Since the discover of
AIDS in 1981 and the causal human immunodeficiency virus in 1983, therapeutic strategies have gone through many phases. When the ACTG 175 and Delta trials demonstrated the clinical improvement offered by regiments combining 2
nucleosides over monotherapy, combination
therapy was being prescribed for less than 20% of all primary
infections. Less than one year later, this rate suddenly rose to 90%. At the same time, the clinical benefit in terms of reduced morbidity and mortality was demonstrated for triple
therapy and by the end of 1997, 65% of all treated HIV+ patients were taking the triple combination
therapy, 34% were on bitherapy and only 1% on single
drug regimens. This fantastically rapid evolution of management strategies appears even more exceptional when one realizes that these changes in prescription attitudes took place before expert groups were able to establish accepted guidelines. The number of patients under treatment also rose sharply from 57% in early 1994 to 87% in late 1997, while the number of active hospital files rose by 30%. These rapid changes in patient management schemes has had a major effect on HIV-related morbidity and mortality.
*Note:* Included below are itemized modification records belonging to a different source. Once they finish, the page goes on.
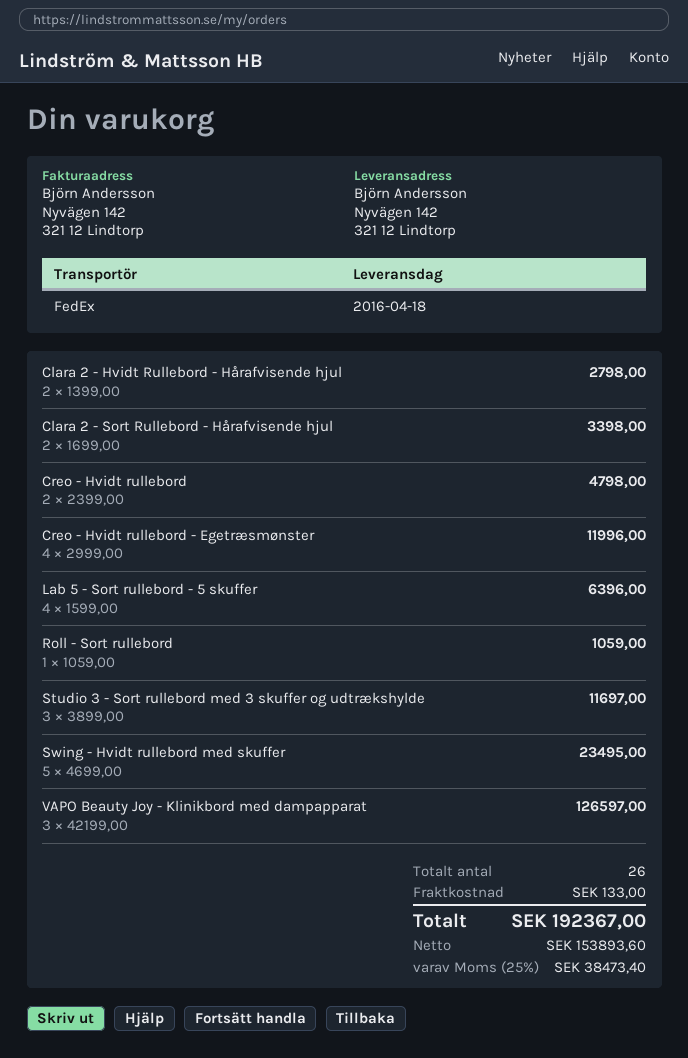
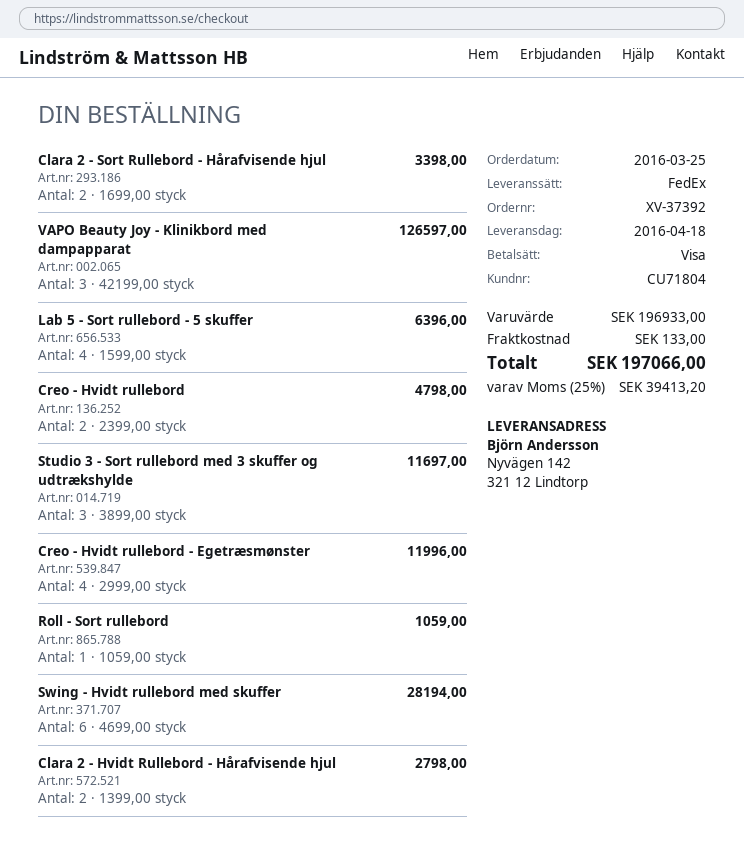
Swing - Hvidt rullebord med skuffer: 5 x 4699.00 = 23495.00 -> 6 x 4699.00 = 28194.00
tax: 25% = 38473.40 -> 25% = 39413.20
total: 192367.00 -> 197066.00

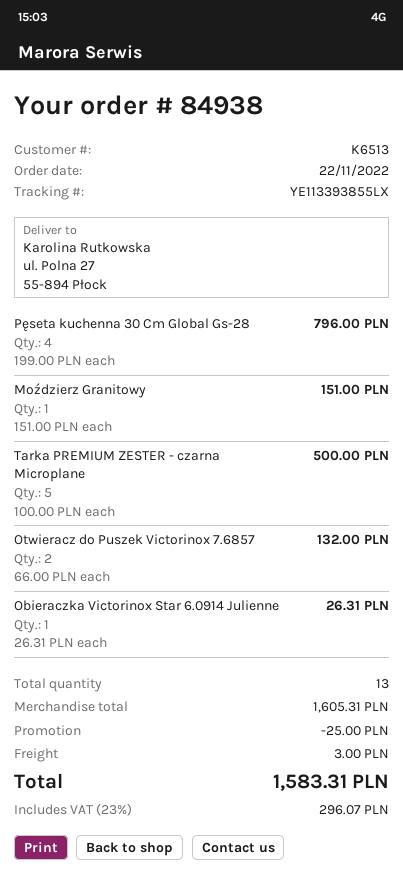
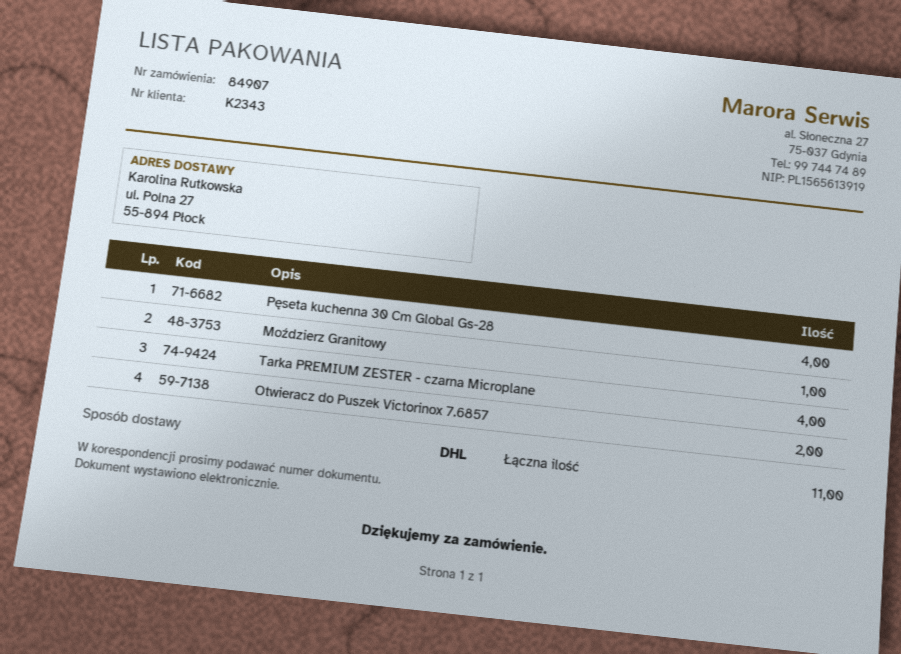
order number: 84938 -> 84907
customer number: K6513 -> K2343
Tarka PREMIUM ZESTER - czarna Microplane: 5 -> 4
Obieraczka Victorinox Star 6.0914 Julienne: 1 -> none
total quantity: 13 -> 11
In 1997, the number of deaths fell by 41% and the number of new
AIDS cases by nearly 50%. The number of hospitalizations has also declined by 50% over the last 2 years. This is probably the first time in the history in medicine that preliminary clinical studies have led to direct patient benefit in so short a time. This achievement has been accomplished by the combined efforts of health care workers, patient associations, public authorities and the pharmaceutical industry. This global view must not however hide the fact that most all the prescriptions used today are based on the results of clinical trials in a small number of patients over short study periods. Long-term efficacy and tolerance remain unknown. One must also keep in mind one other figure which has not varied over this period. The percentage of new
AIDS cases in patients no ith no prior treatment because they are unaware of the
infection or because they do not want treatment remains unchanged at 40%.